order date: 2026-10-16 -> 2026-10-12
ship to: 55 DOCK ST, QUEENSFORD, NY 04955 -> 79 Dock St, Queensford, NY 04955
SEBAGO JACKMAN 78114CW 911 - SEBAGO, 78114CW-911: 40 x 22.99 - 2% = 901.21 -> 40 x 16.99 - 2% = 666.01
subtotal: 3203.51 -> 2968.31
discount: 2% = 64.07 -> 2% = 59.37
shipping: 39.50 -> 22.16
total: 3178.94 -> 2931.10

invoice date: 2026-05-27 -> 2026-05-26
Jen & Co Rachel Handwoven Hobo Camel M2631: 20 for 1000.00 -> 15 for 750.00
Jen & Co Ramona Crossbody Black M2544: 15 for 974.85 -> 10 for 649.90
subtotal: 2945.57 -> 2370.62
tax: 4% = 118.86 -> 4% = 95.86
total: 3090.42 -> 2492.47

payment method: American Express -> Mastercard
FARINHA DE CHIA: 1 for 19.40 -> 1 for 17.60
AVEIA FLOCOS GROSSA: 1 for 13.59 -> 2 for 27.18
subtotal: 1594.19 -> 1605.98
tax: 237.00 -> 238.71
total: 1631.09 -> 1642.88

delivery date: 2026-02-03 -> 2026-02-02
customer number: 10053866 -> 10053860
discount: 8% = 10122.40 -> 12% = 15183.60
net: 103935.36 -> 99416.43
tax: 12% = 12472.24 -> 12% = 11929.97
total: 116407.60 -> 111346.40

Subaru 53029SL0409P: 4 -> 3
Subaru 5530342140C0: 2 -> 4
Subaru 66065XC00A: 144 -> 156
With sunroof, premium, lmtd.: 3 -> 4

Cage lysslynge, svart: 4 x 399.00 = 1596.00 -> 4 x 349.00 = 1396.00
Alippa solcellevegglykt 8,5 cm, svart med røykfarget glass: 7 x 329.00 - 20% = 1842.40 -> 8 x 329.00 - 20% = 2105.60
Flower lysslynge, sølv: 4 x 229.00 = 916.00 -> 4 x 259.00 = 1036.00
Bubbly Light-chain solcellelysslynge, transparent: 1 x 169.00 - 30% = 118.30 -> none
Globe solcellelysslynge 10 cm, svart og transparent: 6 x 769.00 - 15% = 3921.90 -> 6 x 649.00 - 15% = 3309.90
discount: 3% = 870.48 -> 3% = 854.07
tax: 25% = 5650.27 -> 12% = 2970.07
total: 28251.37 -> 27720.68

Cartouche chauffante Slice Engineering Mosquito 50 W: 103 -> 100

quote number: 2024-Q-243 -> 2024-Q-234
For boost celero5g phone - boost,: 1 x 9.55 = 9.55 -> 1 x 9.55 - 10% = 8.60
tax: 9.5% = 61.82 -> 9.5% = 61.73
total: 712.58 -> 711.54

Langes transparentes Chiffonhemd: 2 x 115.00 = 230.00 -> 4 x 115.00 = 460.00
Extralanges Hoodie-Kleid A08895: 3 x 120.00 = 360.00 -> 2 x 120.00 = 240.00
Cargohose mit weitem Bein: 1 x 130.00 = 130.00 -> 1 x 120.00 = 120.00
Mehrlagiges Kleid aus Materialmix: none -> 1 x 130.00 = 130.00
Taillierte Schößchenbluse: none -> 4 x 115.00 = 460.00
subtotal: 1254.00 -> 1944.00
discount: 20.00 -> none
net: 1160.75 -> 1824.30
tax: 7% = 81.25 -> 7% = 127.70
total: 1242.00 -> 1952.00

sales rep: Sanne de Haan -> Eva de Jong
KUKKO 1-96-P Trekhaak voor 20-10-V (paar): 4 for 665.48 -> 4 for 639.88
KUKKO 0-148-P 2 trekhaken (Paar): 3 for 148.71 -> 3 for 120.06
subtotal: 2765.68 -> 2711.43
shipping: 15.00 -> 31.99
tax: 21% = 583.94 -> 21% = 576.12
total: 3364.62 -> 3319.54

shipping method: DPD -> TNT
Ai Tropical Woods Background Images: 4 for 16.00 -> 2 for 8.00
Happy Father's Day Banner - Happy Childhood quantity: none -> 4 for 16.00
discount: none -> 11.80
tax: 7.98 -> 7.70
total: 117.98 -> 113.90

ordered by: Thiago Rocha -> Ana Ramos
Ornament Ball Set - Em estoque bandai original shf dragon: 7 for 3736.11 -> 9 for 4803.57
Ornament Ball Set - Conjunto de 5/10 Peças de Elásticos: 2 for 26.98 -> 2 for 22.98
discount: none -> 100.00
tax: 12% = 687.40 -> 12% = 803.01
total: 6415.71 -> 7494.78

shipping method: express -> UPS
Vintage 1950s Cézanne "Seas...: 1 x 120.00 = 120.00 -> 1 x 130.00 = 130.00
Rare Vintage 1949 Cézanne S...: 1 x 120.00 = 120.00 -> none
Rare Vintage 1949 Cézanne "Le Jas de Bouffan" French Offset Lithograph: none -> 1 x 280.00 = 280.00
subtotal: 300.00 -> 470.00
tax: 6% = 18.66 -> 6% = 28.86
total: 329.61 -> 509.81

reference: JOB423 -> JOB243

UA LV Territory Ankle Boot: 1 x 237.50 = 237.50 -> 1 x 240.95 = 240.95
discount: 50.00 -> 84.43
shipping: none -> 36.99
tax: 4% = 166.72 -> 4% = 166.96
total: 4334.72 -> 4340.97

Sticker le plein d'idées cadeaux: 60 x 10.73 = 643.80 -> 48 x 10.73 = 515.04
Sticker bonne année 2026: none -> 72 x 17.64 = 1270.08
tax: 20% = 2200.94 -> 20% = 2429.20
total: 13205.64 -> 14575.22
○ ○ ○
▶ [What you need to do]
Every line above should be written out again, unchanged.

▶ [Expected answer]
order date: 2026-10-16 -> 2026-10-12
ship to: 55 DOCK ST, QUEENSFORD, NY 04955 -> 79 Dock St, Queensford, NY 04955
SEBAGO JACKMAN 78114CW 911 - SEBAGO, 78114CW-911: 40 x 22.99 - 2% = 901.21 -> 40 x 16.99 - 2% = 666.01
subtotal: 3203.51 -> 2968.31
discount: 2% = 64.07 -> 2% = 59.37
shipping: 39.50 -> 22.16
total: 3178.94 -> 2931.10

invoice date: 2026-05-27 -> 2026-05-26
Jen & Co Rachel Handwoven Hobo Camel M2631: 20 for 1000.00 -> 15 for 750.00
Jen & Co Ramona Crossbody Black M2544: 15 for 974.85 -> 10 for 649.90
subtotal: 2945.57 -> 2370.62
tax: 4% = 118.86 -> 4% = 95.86
total: 3090.42 -> 2492.47

payment method: American Express -> Mastercard
FARINHA DE CHIA: 1 for 19.40 -> 1 for 17.60
AVEIA FLOCOS GROSSA: 1 for 13.59 -> 2 for 27.18
subtotal: 1594.19 -> 1605.98
tax: 237.00 -> 238.71
total: 1631.09 -> 1642.88

delivery date: 2026-02-03 -> 2026-02-02
customer number: 10053866 -> 10053860
discount: 8% = 10122.40 -> 12% = 15183.60
net: 103935.36 -> 99416.43
tax: 12% = 12472.24 -> 12% = 11929.97
total: 116407.60 -> 111346.40

Subaru 53029SL0409P: 4 -> 3
Subaru 5530342140C0: 2 -> 4
Subaru 66065XC00A: 144 -> 156
With sunroof, premium, lmtd.: 3 -> 4

Cage lysslynge, svart: 4 x 399.00 = 1596.00 -> 4 x 349.00 = 1396.00
Alippa solcellevegglykt 8,5 cm, svart med røykfarget glass: 7 x 329.00 - 20% = 1842.40 -> 8 x 329.00 - 20% = 2105.60
Flower lysslynge, sølv: 4 x 229.00 = 916.00 -> 4 x 259.00 = 1036.00
Bubbly Light-chain solcellelysslynge, transparent: 1 x 169.00 - 30% = 118.30 -> none
Globe solcellelysslynge 10 cm, svart og transparent: 6 x 769.00 - 15% = 3921.90 -> 6 x 649.00 - 15% = 3309.90
discount: 3% = 870.48 -> 3% = 854.07
tax: 25% = 5650.27 -> 12% = 2970.07
total: 28251.37 -> 27720.68

Cartouche chauffante Slice Engineering Mosquito 50 W: 103 -> 100

quote number: 2024-Q-243 -> 2024-Q-234
For boost celero5g phone - boost,: 1 x 9.55 = 9.55 -> 1 x 9.55 - 10% = 8.60
tax: 9.5% = 61.82 -> 9.5% = 61.73
total: 712.58 -> 711.54

Langes transparentes Chiffonhemd: 2 x 115.00 = 230.00 -> 4 x 115.00 = 460.00
Extralanges Hoodie-Kleid A08895: 3 x 120.00 = 360.00 -> 2 x 120.00 = 240.00
Cargohose mit weitem Bein: 1 x 130.00 = 130.00 -> 1 x 120.00 = 120.00
Mehrlagiges Kleid aus Materialmix: none -> 1 x 130.00 = 130.00
Taillierte Schößchenbluse: none -> 4 x 115.00 = 460.00
subtotal: 1254.00 -> 1944.00
discount: 20.00 -> none
net: 1160.75 -> 1824.30
tax: 7% = 81.25 -> 7% = 127.70
total: 1242.00 -> 1952.00

sales rep: Sanne de Haan -> Eva de Jong
KUKKO 1-96-P Trekhaak voor 20-10-V (paar): 4 for 665.48 -> 4 for 639.88
KUKKO 0-148-P 2 trekhaken (Paar): 3 for 148.71 -> 3 for 120.06
subtotal: 2765.68 -> 2711.43
shipping: 15.00 -> 31.99
tax: 21% = 583.94 -> 21% = 576.12
total: 3364.62 -> 3319.54

shipping method: DPD -> TNT
Ai Tropical Woods Background Images: 4 for 16.00 -> 2 for 8.00
Happy Father's Day Banner - Happy Childhood quantity: none -> 4 for 16.00
discount: none -> 11.80
tax: 7.98 -> 7.70
total: 117.98 -> 113.90

ordered by: Thiago Rocha -> Ana Ramos
Ornament Ball Set - Em estoque bandai original shf dragon: 7 for 3736.11 -> 9 for 4803.57
Ornament Ball Set - Conjunto de 5/10 Peças de Elásticos: 2 for 26.98 -> 2 for 22.98
discount: none -> 100.00
tax: 12% = 687.40 -> 12% = 803.01
total: 6415.71 -> 7494.78

shipping method: express -> UPS
Vintage 1950s Cézanne "Seas...: 1 x 120.00 = 120.00 -> 1 x 130.00 = 130.00
Rare Vintage 1949 Cézanne S...: 1 x 120.00 = 120.00 -> none
Rare Vintage 1949 Cézanne "Le Jas de Bouffan" French Offset Lithograph: none -> 1 x 280.00 = 280.00
subtotal: 300.00 -> 470.00
tax: 6% = 18.66 -> 6% = 28.86
total: 329.61 -> 509.81

reference: JOB423 -> JOB243

UA LV Territory Ankle Boot: 1 x 237.50 = 237.50 -> 1 x 240.95 = 240.95
discount: 50.00 -> 84.43
shipping: none -> 36.99
tax: 4% = 166.72 -> 4% = 166.96
total: 4334.72 -> 4340.97

Sticker le plein d'idées cadeaux: 60 x 10.73 = 643.80 -> 48 x 10.73 = 515.04
Sticker bonne année 2026: none -> 72 x 17.64 = 1270.08
tax: 20% = 2200.94 -> 20% = 2429.20
total: 13205.64 -> 14575.22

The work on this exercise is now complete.